- _What to do_
Where a line of the entries holds the string "title", copy that line.

[[ Recorded data, beginning ]]

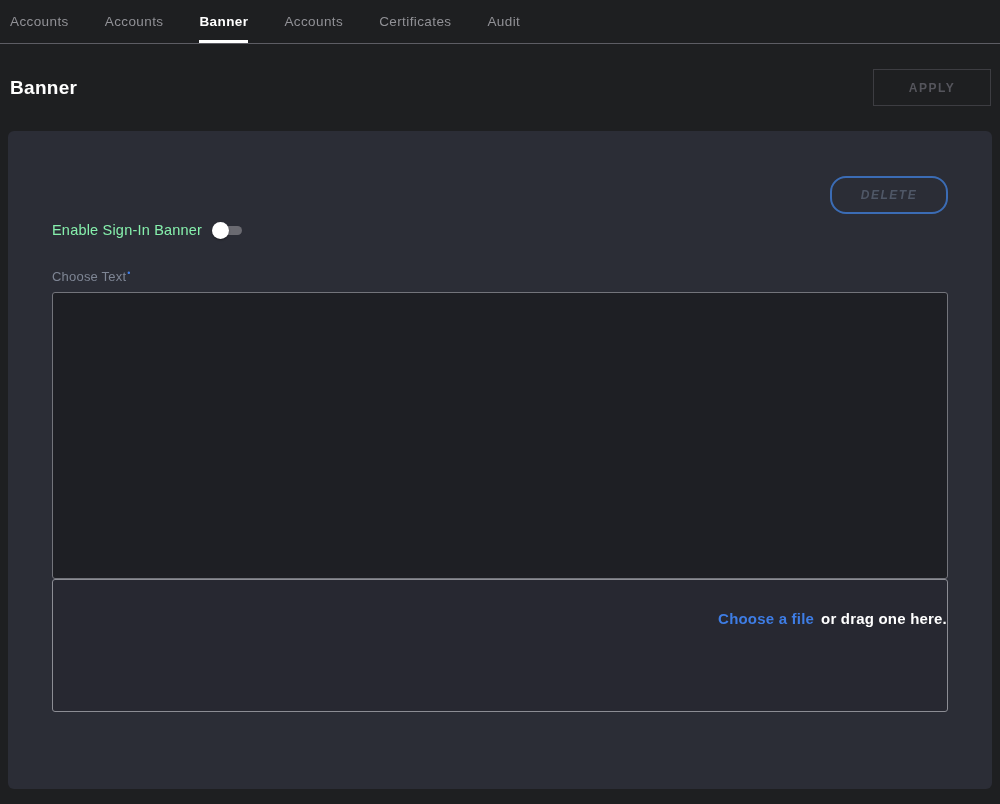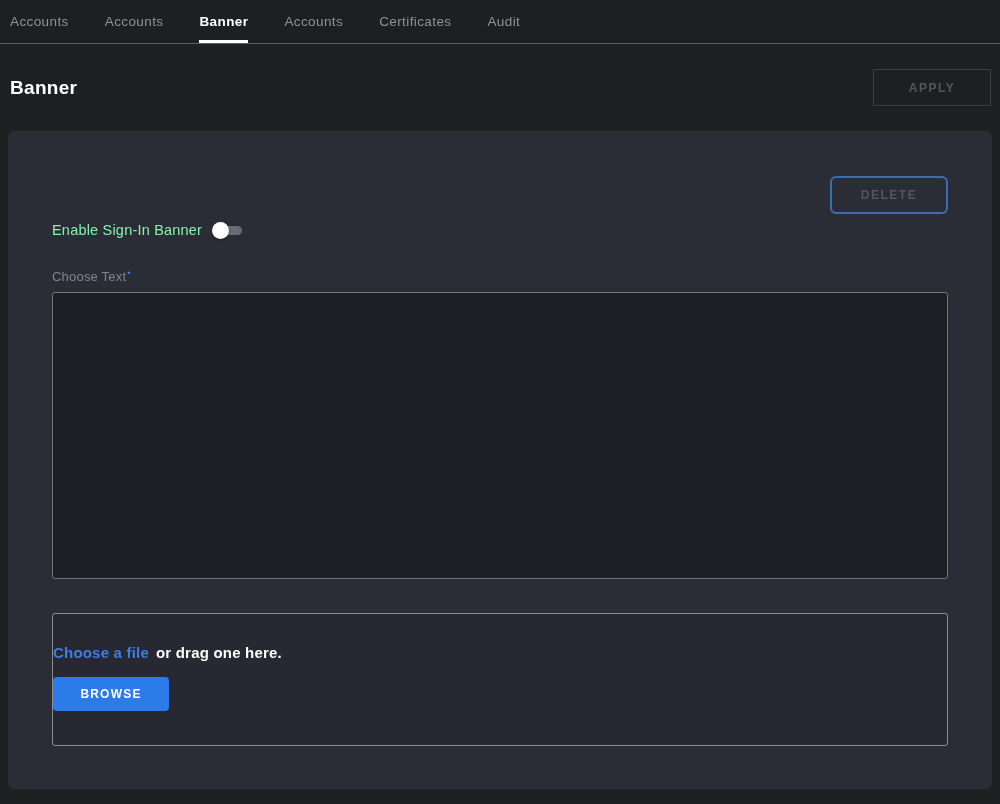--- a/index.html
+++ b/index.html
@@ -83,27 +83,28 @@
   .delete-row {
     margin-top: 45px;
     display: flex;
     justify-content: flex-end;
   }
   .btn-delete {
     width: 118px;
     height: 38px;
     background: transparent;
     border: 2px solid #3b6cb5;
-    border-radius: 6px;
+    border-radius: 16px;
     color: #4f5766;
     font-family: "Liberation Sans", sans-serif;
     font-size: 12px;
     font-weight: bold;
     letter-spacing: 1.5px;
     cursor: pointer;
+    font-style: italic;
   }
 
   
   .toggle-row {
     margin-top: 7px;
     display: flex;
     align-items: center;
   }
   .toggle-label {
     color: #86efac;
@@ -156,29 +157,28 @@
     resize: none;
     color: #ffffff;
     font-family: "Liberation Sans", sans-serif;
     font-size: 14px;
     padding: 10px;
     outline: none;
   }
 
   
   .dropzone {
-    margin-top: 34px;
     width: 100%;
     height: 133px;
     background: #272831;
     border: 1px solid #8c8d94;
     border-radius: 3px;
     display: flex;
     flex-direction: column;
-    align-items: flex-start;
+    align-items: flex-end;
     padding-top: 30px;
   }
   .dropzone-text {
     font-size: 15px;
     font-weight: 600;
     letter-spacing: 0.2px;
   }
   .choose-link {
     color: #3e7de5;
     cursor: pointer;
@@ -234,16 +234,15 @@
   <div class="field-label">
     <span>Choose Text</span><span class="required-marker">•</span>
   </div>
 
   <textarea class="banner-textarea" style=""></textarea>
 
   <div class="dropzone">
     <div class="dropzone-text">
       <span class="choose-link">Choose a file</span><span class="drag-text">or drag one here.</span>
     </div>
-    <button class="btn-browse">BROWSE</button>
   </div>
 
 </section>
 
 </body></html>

[[ Recorded data, end ]]
[[ Recorded data, beginning ]]

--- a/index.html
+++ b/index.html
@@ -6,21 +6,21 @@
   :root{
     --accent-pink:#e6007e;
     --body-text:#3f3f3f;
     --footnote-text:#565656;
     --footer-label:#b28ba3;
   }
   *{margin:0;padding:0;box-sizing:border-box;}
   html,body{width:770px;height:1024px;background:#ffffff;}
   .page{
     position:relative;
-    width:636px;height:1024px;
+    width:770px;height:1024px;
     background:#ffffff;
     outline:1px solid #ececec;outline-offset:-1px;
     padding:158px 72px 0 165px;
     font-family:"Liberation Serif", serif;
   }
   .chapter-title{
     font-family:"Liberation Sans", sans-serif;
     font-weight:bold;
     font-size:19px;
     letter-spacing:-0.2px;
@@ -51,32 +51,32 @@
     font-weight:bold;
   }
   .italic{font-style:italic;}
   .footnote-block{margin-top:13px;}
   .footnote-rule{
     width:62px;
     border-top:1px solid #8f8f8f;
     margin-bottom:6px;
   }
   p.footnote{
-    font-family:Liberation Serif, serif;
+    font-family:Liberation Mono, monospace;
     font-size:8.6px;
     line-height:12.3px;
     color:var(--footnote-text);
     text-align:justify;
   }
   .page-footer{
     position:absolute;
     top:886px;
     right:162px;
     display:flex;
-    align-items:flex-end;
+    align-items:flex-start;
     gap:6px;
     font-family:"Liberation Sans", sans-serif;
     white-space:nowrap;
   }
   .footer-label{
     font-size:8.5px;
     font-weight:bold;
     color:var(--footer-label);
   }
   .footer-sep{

[[ Recorded data, end ]]
[[ Recorded data, beginning ]]

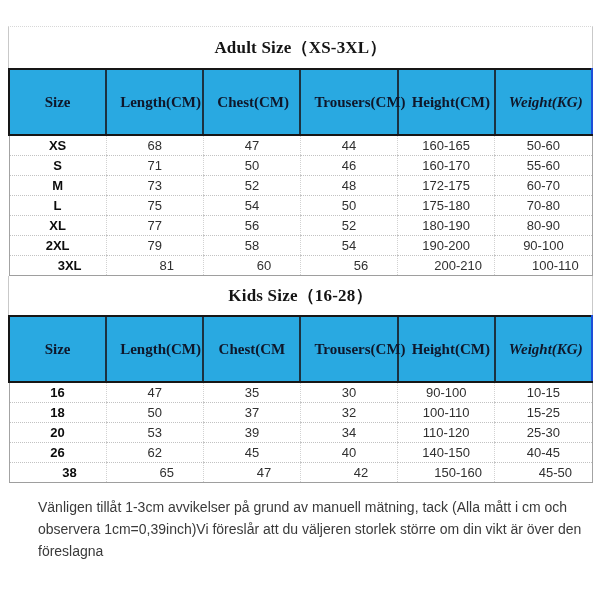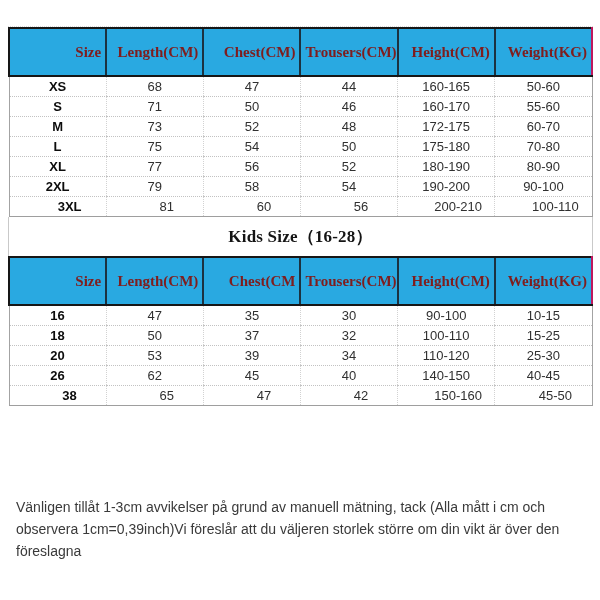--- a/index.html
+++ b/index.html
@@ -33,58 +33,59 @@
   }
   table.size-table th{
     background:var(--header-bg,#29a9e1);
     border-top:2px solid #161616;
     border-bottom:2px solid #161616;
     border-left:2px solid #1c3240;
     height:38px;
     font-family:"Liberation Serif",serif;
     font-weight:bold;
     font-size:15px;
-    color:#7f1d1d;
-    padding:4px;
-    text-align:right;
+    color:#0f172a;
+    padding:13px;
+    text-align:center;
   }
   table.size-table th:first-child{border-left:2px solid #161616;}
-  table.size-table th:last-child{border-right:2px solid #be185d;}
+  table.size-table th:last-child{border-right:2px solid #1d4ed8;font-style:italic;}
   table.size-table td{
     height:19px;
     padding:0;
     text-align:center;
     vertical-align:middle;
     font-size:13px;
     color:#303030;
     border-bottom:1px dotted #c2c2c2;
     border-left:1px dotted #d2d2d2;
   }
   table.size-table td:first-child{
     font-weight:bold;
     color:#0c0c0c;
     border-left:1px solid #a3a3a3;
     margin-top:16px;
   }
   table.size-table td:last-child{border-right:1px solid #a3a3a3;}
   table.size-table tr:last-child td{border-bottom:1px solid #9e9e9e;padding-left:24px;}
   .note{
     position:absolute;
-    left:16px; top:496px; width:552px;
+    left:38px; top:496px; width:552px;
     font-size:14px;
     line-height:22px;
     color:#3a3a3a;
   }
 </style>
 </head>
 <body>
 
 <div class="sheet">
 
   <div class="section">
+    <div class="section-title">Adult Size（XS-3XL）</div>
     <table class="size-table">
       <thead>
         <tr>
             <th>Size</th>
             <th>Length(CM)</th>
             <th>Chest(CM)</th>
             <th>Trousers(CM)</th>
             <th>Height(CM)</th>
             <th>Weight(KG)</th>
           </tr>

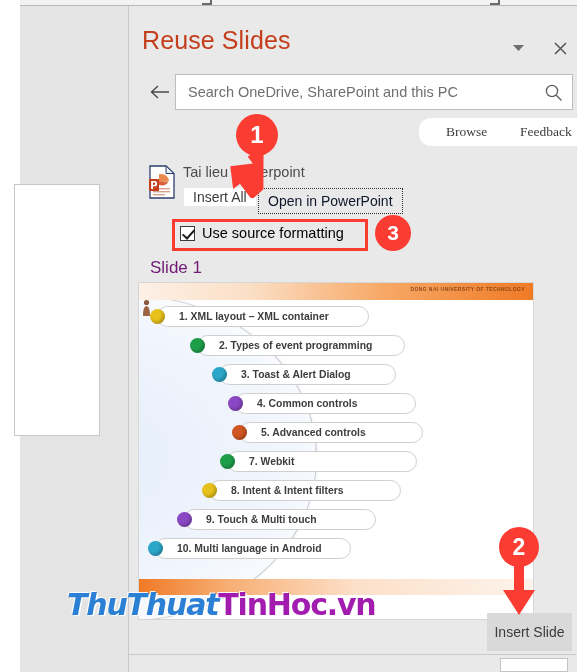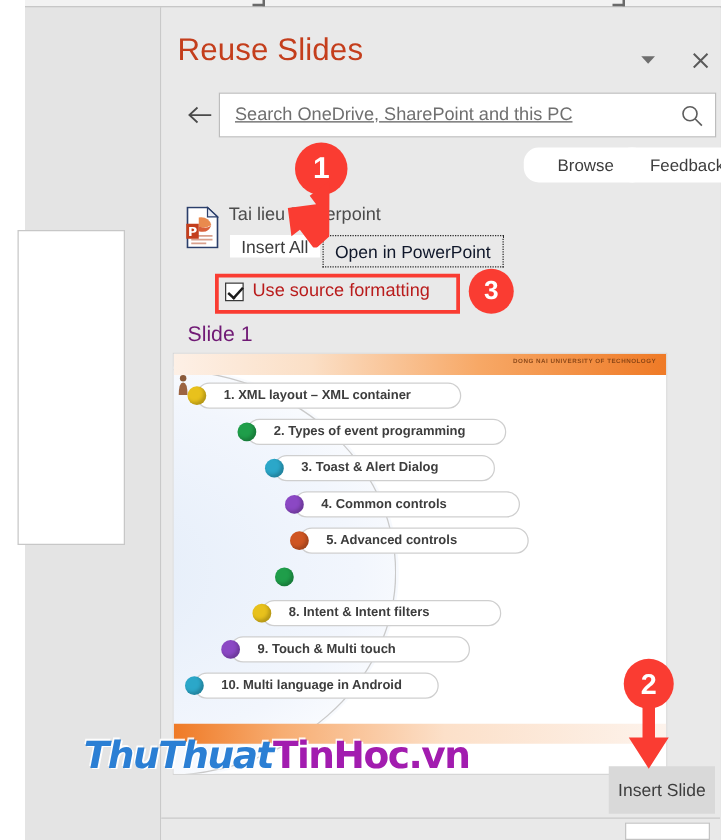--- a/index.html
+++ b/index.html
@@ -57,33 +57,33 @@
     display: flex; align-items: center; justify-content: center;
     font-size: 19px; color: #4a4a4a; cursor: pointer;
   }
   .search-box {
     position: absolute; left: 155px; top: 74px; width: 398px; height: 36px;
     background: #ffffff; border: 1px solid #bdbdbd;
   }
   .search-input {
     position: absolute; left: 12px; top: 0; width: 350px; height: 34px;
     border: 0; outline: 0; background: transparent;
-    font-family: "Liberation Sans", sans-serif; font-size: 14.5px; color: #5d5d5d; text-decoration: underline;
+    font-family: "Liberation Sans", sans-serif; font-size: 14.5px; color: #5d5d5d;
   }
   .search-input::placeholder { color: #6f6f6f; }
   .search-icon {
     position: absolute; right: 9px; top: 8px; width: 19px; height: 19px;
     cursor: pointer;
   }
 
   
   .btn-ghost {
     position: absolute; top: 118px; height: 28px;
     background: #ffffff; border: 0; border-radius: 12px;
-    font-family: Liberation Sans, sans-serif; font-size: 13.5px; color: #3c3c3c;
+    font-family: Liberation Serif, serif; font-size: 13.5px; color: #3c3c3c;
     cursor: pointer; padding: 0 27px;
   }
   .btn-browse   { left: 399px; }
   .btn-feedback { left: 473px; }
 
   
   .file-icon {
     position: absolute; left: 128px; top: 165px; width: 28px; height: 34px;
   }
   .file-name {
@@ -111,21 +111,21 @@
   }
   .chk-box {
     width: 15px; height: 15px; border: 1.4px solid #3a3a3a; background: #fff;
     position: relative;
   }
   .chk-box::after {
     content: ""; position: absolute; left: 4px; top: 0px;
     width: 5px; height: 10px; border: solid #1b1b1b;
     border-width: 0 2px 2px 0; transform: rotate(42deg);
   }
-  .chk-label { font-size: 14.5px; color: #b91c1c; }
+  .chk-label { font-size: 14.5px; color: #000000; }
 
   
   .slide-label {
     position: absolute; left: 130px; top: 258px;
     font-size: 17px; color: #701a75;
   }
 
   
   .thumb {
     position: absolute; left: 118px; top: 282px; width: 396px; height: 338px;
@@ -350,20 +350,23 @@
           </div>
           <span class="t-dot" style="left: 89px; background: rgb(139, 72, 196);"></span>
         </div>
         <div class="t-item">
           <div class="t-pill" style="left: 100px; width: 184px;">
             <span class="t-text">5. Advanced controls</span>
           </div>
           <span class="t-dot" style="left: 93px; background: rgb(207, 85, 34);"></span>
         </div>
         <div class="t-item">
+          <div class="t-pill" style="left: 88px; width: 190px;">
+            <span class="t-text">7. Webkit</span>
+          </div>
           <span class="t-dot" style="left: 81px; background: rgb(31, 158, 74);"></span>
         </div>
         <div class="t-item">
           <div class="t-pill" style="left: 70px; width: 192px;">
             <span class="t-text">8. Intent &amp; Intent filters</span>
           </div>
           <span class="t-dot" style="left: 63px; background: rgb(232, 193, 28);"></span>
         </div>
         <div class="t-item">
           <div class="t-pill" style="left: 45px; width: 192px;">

[[ Recorded data, end ]]

- _Response_
   .chapter-title{
+    <div class="section-title">Adult Size（XS-3XL）</div>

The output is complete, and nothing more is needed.